_Task item_
An exact, word-for-word copy of the entries is required, beginning at the line that contains "monospace; font-size:12px; line-height:21px;" and ending at the last line, both included.
(Recorded data begins)
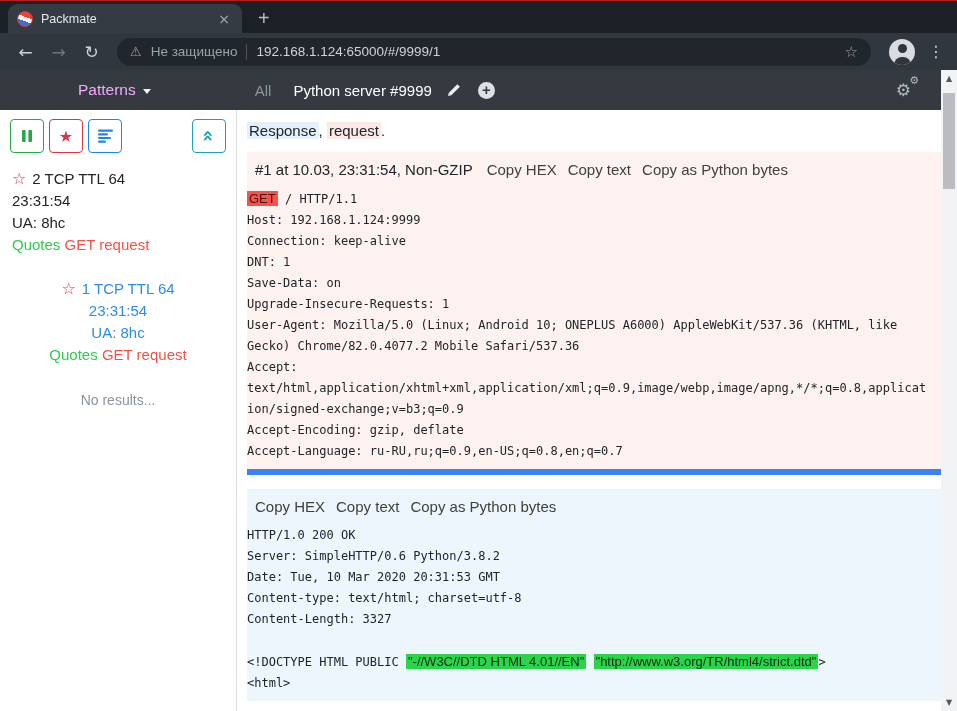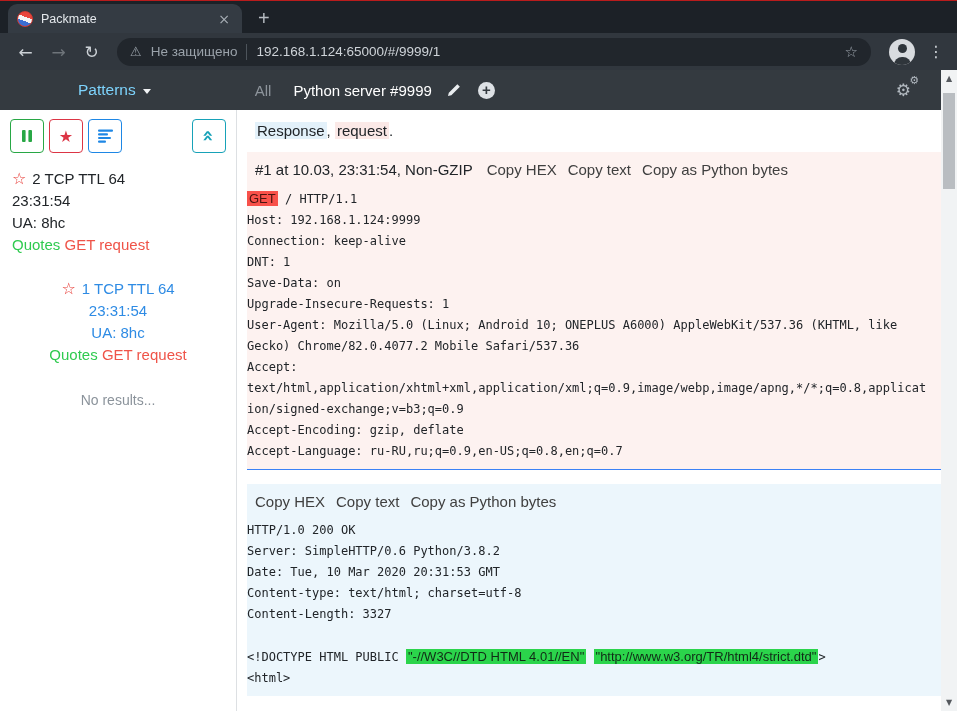--- a/index.html
+++ b/index.html
@@ -50,21 +50,21 @@
   .avatar::before { content:""; position:absolute; top:5px; left:8.5px; width:9px; height:9px; border-radius:50%; background:#2f353b; }
   .avatar::after { content:""; position:absolute; bottom:-2px; left:4.5px; width:17px; height:10px; border-radius:8px 8px 0 0; background:#2f353b; }
   .menu-dots { color:#ccd1d6; font-size:16px; width:22px; text-align:center; }
 
   
   .app { position:relative; height:641px; }
   .navbar {
     height:40px; background:#343a40; display:flex; align-items:center;
     padding:0 16px 0 78px; margin-right:16px;
   }
-  .patterns-menu { display:flex; align-items:center; gap:7px; color:#7dd3fc; font-size:15.5px; }
+  .patterns-menu { display:flex; align-items:center; gap:7px; color:#f0abfc; font-size:15.5px; }
   .caret { width:0; height:0; border-left:4.5px solid transparent; border-right:4.5px solid transparent; border-top:5px solid #f1f3f5; margin-top:2px; }
   .tab-all { margin-left:104px; color:#8d949b; font-size:15px; }
   .tab-pattern { margin-left:22px; color:#fff; font-size:15px; }
   .pencil { margin-left:14px; color:#e9ecef; display:flex; align-items:center; }
   .plus-circle { margin-left:17px; width:17px; height:17px; border-radius:50%; background:#dde1e5; position:relative; }
   .plus-circle::before { content:"+"; position:absolute; left:0; top:0; width:100%; text-align:center; line-height:16px; font-size:15px; font-weight:bold; color:#343a40; }
   .nav-spacer { flex:1; }
   .gears { position:relative; color:#b2b9c0; font-size:17px; margin-right:14px; }
   .gear-small { position:absolute; top:-6px; right:-8px; font-size:11px; }
 
@@ -86,29 +86,29 @@
 
   .result-item { padding:6px 12px 10px; margin-bottom:6px; font-size:15px; line-height:22px; color:#212529; cursor:pointer; }
   .result-item.selected { color:#2e8be4;text-align:center; }
   .star-o { color:#e8413c; margin-right:6px; font-size:16px; font-family:"DejaVu Sans", sans-serif; }
   .tag-green { color:#2fca4f; }
   .tag-red { color:#ef5348; }
   .no-results { text-align:center; color:#8b939b; margin-top:16px; font-size:14px; }
 
   
   .main { flex:1; padding:10px 0 0 10px; overflow:hidden; min-width:0; }
-  .legend { font-size:15px; margin:2px 8px 13px; }
+  .legend { font-size:15px; margin:2px 0 13px; }
   mark { padding:0 2px; font-family:"Liberation Sans", sans-serif; }
   .mark-response { background:#e3f1fa; color:#212529; }
   .mark-request  { background:#fbe9e7; color:#212529; }
   .mark-red   { background:#f8514a; color:#4a1410; font-size:13px; }
   .mark-green { background:#2bd44b; color:#112b16; font-size:13px; }
 
   .packet { margin-bottom:14px; }
-  .packet.request  { background:#fdf2f0; border-bottom:1px solid #3b82f6; }
+  .packet.request  { background:#fdf2f0; border-bottom:6px solid #3b82f6; }
   .packet.response { background:#ecf6fc; }
   .packet-header { display:flex; align-items:baseline; gap:14px; padding:9px 8px 0; font-size:15px; color:#212529; }
   .actions { display:flex; gap:11px; }
   .actions a { color:#404040; text-decoration:none; font-size:15px; cursor:pointer; }
   .packet-body {
     margin:10px 0 0; width:682px;
     font-family:"DejaVu Sans Mono", monospace; font-size:12px; line-height:21px;
     white-space:pre-wrap; overflow-wrap:break-word; word-wrap:break-word;
     color:#212529; padding-bottom:7px;
   }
(Recorded data ends)
_Result of this exercise_
     font-family:"DejaVu Sans Mono", monospace; font-size:12px; line-height:21px;
     white-space:pre-wrap; overflow-wrap:break-word; word-wrap:break-word;
     color:#212529; padding-bottom:7px;
   }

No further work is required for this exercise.